Obama-Royal : le rapprochement pourrait sembler incongru, et il l’est à bien des égards. Pourtant, les similitudes ne sont pas si rares entre les deux lorsqu’on s’intéresse à leurs méthodes en matière de communication politique : celles-ci reposent sur la conjonction forte entre l’adhésion émotive que permettent les mass media, et la participation progressivement élaborée par l’intermédaire des espaces de discussion en ligne. D’un côté, une mobilisation des foules sentimentales par le moyen d’une rhétorique qui ose le lyrisme et mise sur les sentiments de pitié et de compassion pour unir (alors que leurs adversaires politiques s’appuient davantage sur la peur et l’agressivité pour opposer). De l’autre, des dispositifs favorisant la participation de tous, un effort évident pour permettre à chacun d’avoir le sentiment de pouvoir à nouveau influer sur le cours des choses. L’un et l’autre de ces deux volets ne peuvent évidemment se développer qu’à partir d’un effondrement idéologique : ils définissent des formes sans contenus, des modes de contrat social qui se positionnent au-delà de tout programme politique vertébré par une quelconque idéologie : d’un côté une recherche presque technique du compromis ; la fabrication méthodique du consensus ; de l’autre une relation fusionnelle, à la limite du mystique, comme l’ont bien relevé les détracteurs de l’américain et de la française. Pas étonnant que l’un et l’autre fassent l’objet d’attaques aussi virulentes de la part de leurs adversaires au sein de leur propre parti ; parce que ces derniers sont les tenants et les héritiers d’un mode d’action politique traditionnel, basé sur la représentation, qu’ils mettent en pièce.

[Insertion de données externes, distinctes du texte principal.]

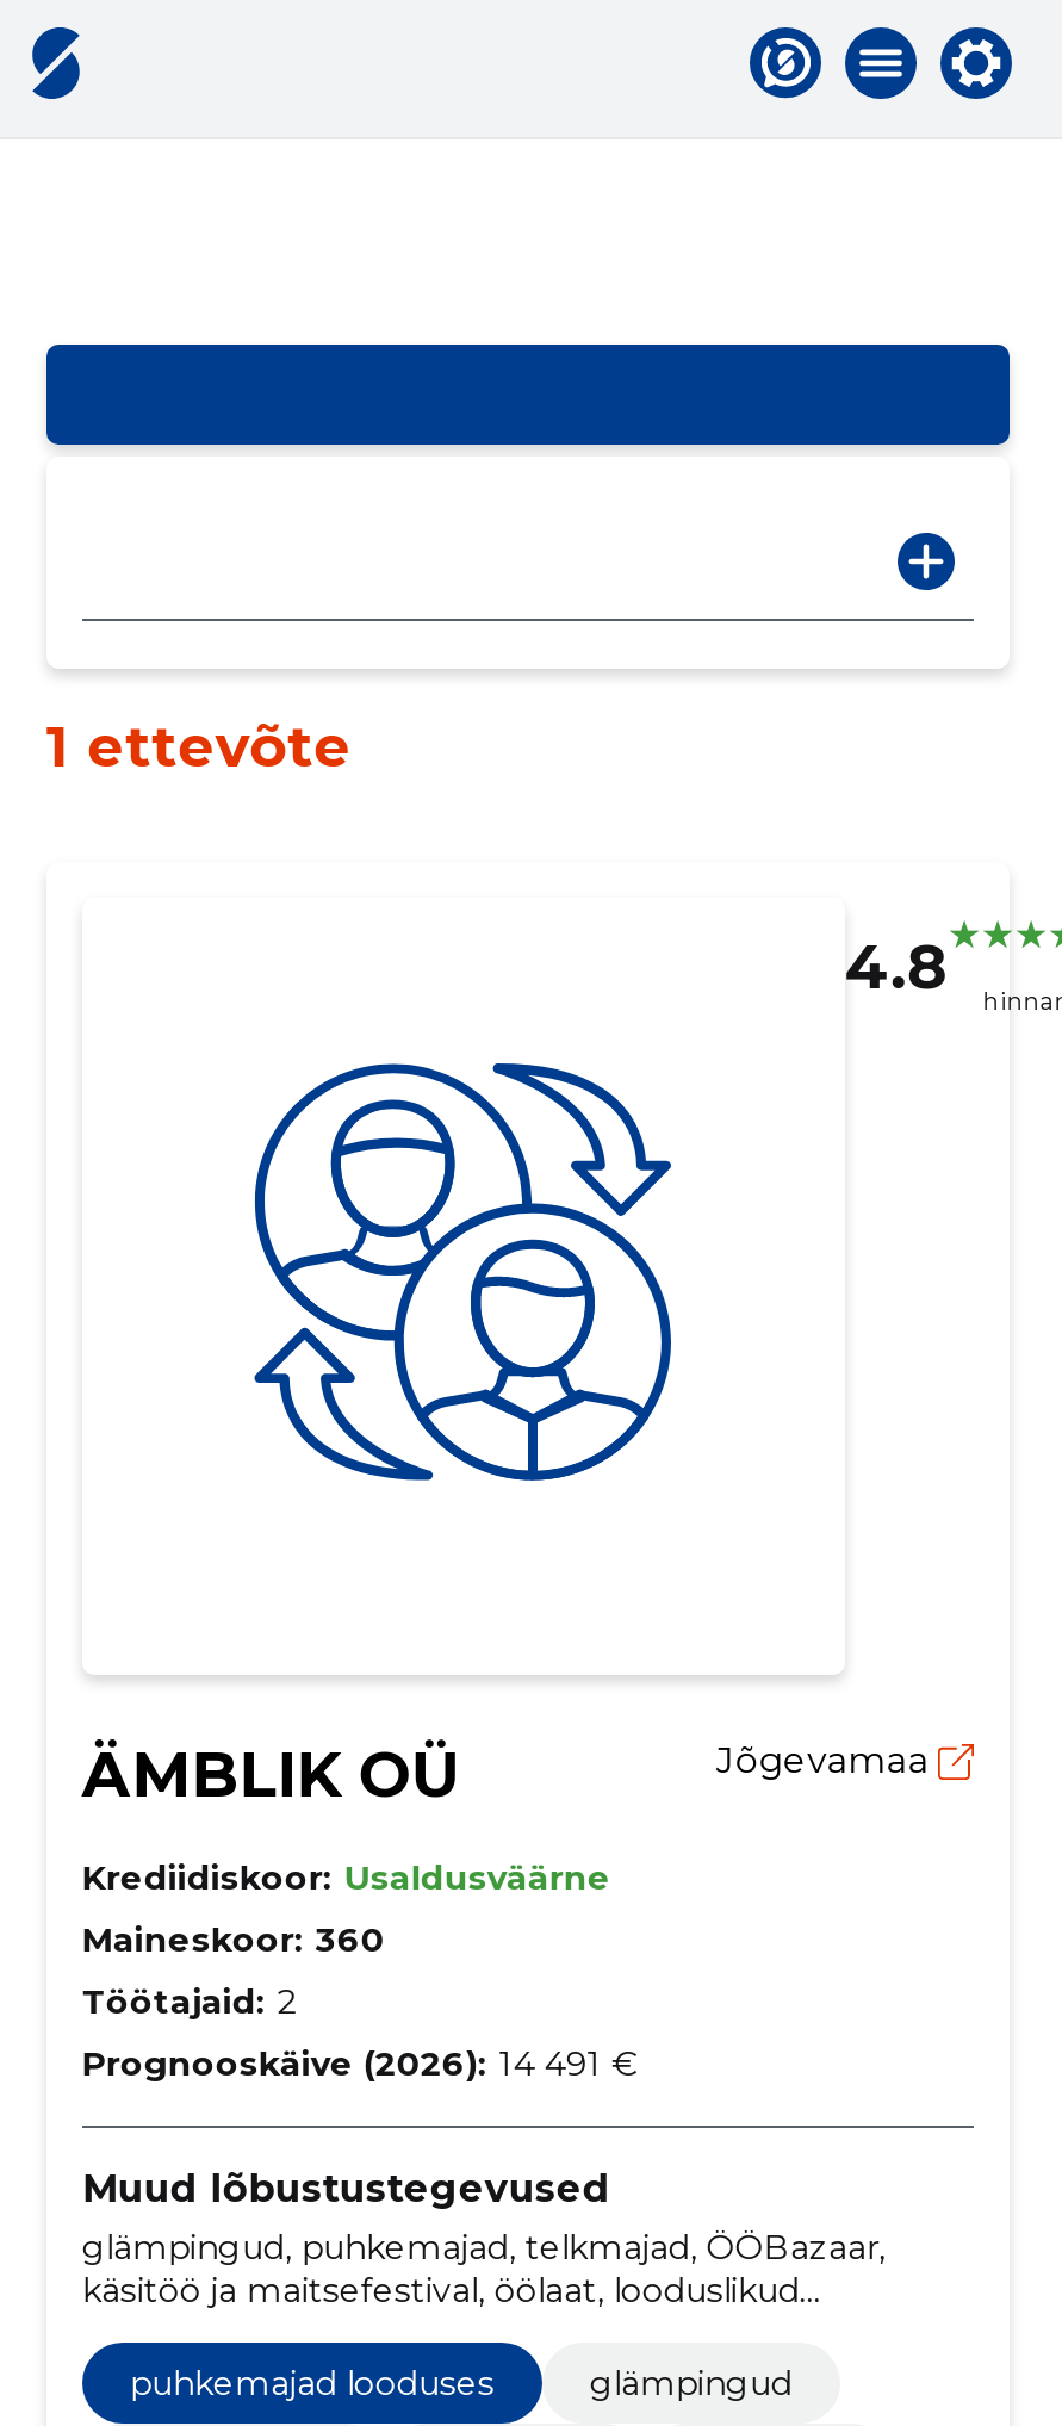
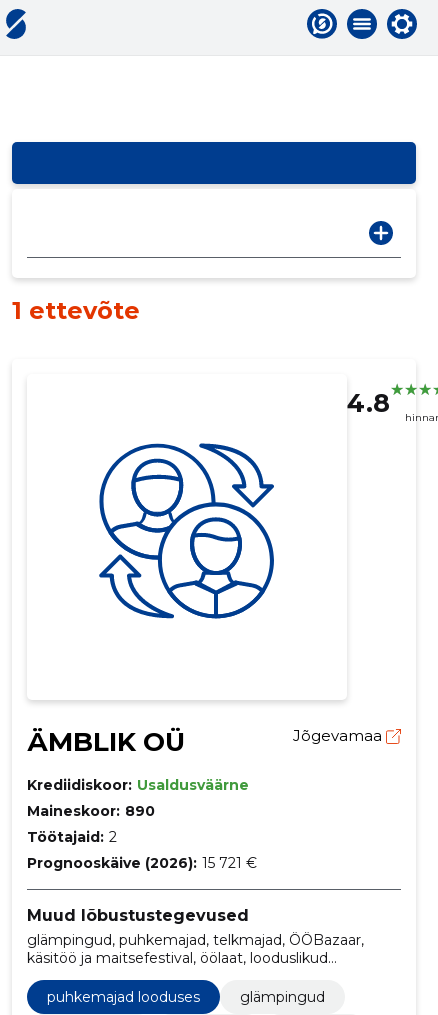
[82,1918,385,1961] Maineskoor: 360 -> [27,802,155,820] Maineskoor: 890
[82,2042,637,2085] Prognooskäive (2026): 14 491 € -> [27,854,257,872] Prognooskäive (2026): 15 721 €

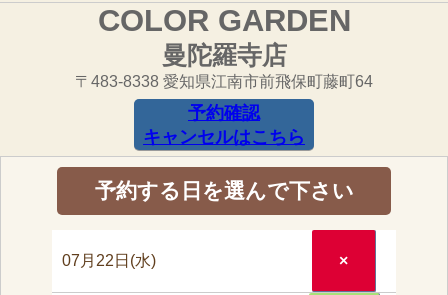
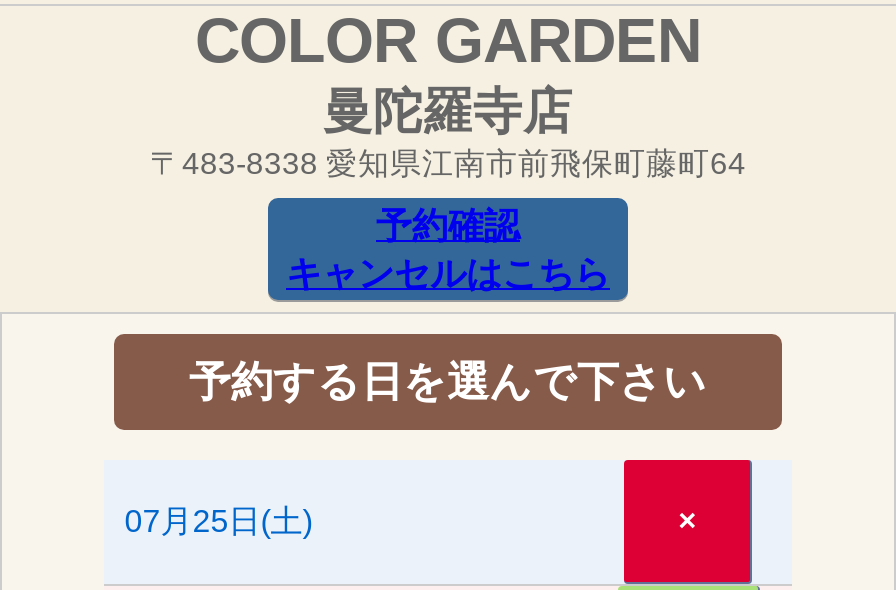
[62,252,156,269] 07月22日(水) -> [125,503,313,537] 07月25日(土)

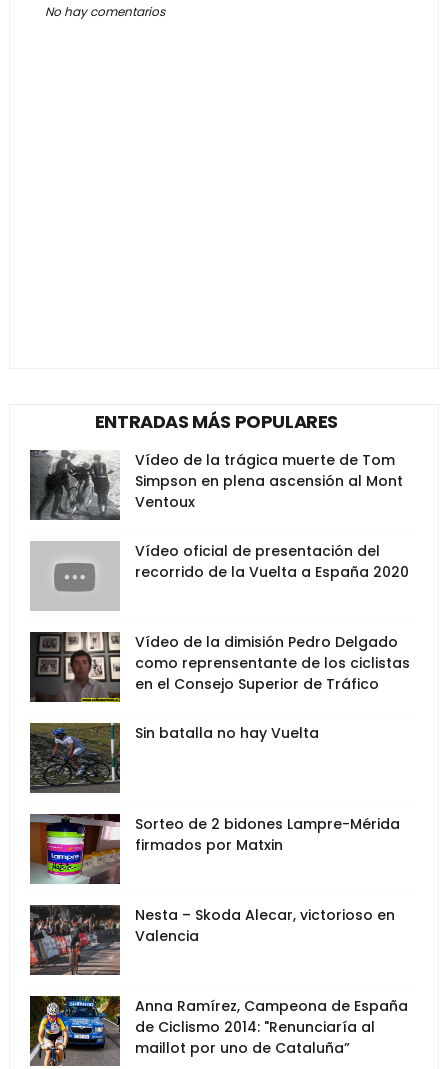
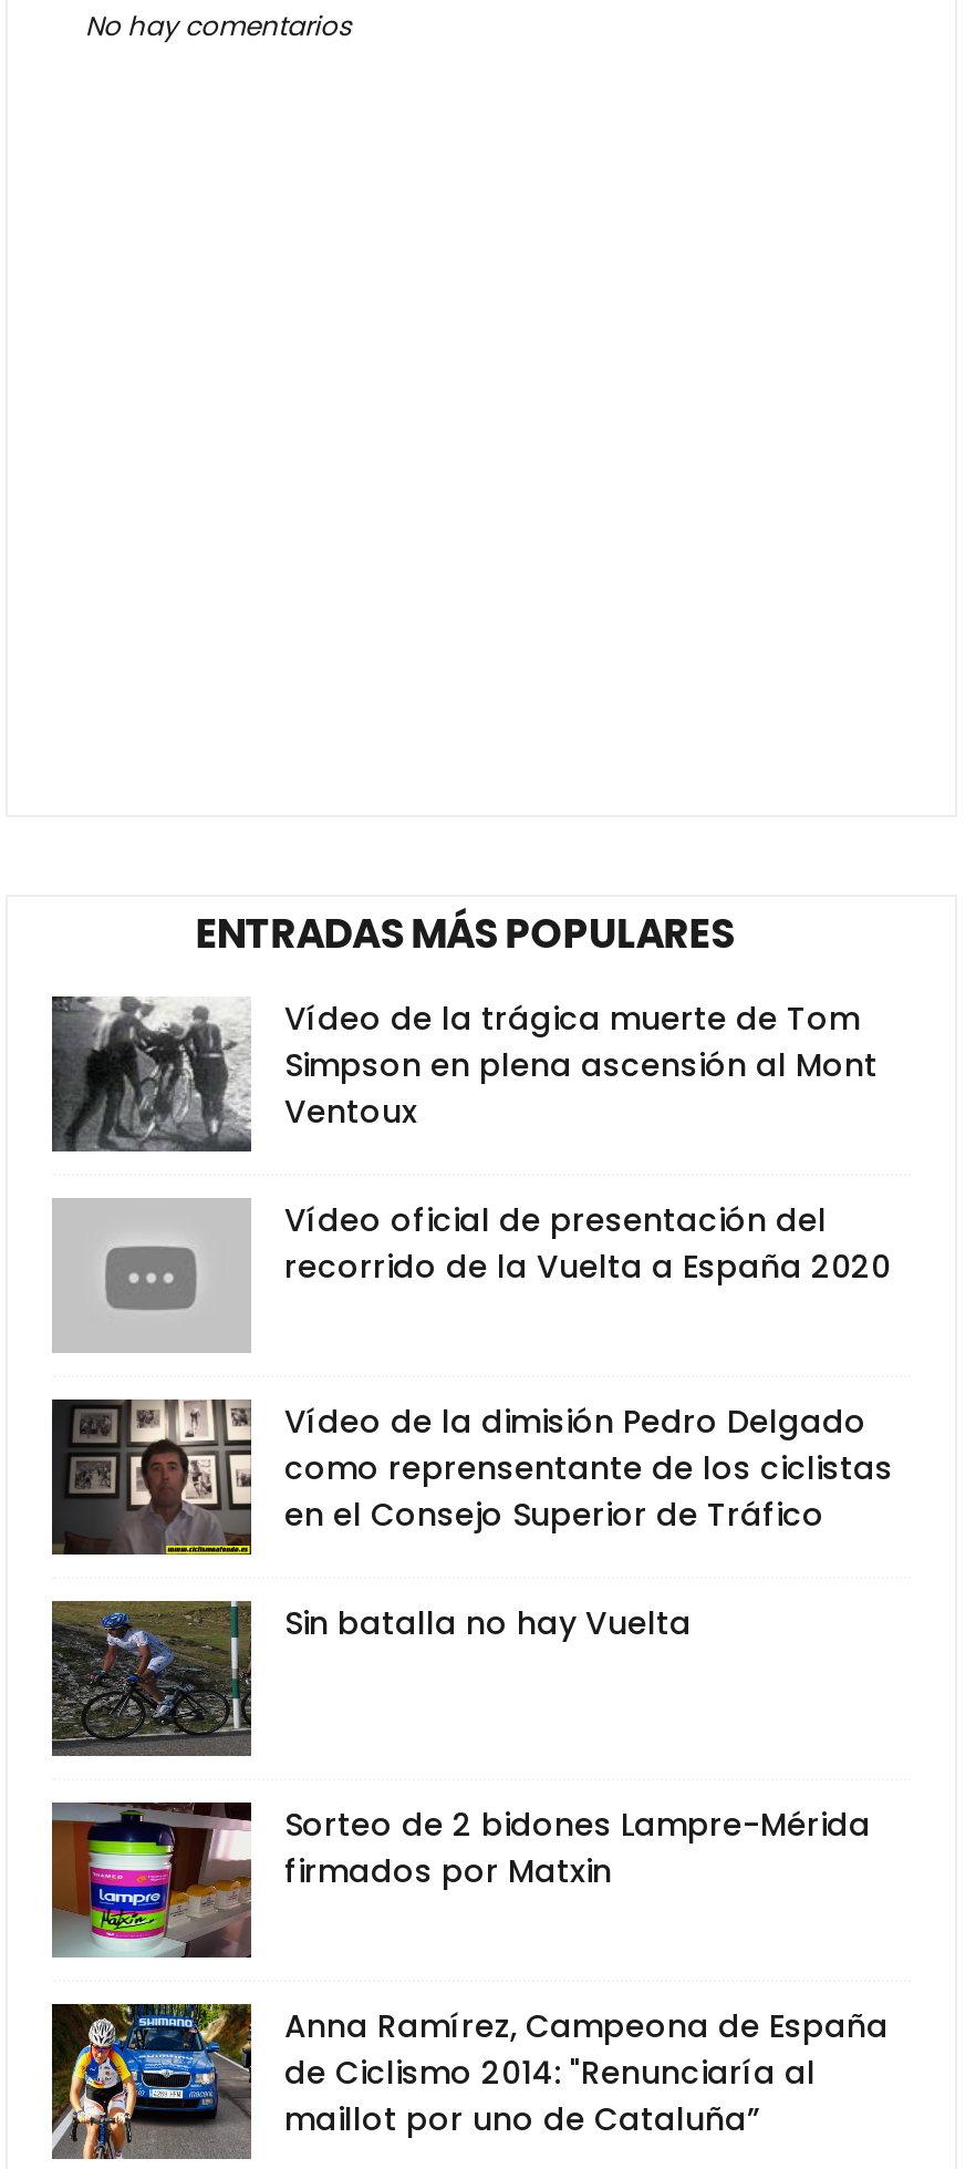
[29,905,395,975] [image] | Nesta – Skoda Alecar, victorioso en | Valencia -> none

La comparaison s’arrête à peu près là ; car si Obama a fait preuve d’un professionnalisme sans égal et d’une grande maturité dans le déploiement de cette nouvelle forme de communication politique, Royal n’en est qu’aux balbutiements. Mais ses derniers discours, ses tentatives étranges du côté de la scène de spectacle sont bien les signes qu’une voie est en train de se chercher de ce côté, et qu’elle peut réussir ; le succès de son équivalent américain lui ouvre en tout cas une voie d’avenir.

On verra bien si Barack Obama, devenu président, aura la volonté ou la possibilité de maintenir cette capacité d’innovation en matière de communication. Malgré les difficultés et les contraintes qui pèsent sur sa propre personne (il serait interdit de Blackberry pour des raisons de sécurité des communication), Obama semble bien décidé à continuer dans la même voie. La mise en ligne de son site, Change.gov spécialement dédié à la période de transition en est un premier signe. Sa décision de diffuser ses adresses à la nation via Youtube en est un autre, quoique contesté. Alors que des groupes de pression ont déjà pris date pour une amélioration de la transparence gouvernementale, spécialement sur Internet, on ne peut que constater l’espoir démocratique que représente cette présidence qui s’annonce atypique.